Buat zona berdasarkan aktivitas: area untuk bekerja, area untuk santai, dan area untuk barang keluar-masuk. Menandai fungsi ruang membantu otak mengenali kapan harus fokus atau beristirahat.
Gunakan solusi penyimpanan yang sederhana seperti baki, kotak kecil, dan kait dinding untuk menjaga permukaan tetap bersih. Penyimpanan yang mudah dijangkau mempermudah kebiasaan merapikan dalam hitungan menit.

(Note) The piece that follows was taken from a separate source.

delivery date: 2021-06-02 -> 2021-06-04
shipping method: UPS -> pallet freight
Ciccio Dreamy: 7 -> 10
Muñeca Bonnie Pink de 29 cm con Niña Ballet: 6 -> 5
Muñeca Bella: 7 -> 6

Perhatikan pencahayaan dan tekstur: lampu hangat, tanaman kecil, atau kain yang lembut bisa membuat ruang terasa lebih mengundang. Unsur-unsur ini tidak memerlukan banyak usaha namun memengaruhi suasana keseluruhan.
Sisihkan waktu 5–10 menit di akhir hari untuk mengembalikan barang ke tempatnya. Ritual singkat ini menjaga ritme rapi tanpa perlu sesi pembersihan panjang di akhir pekan.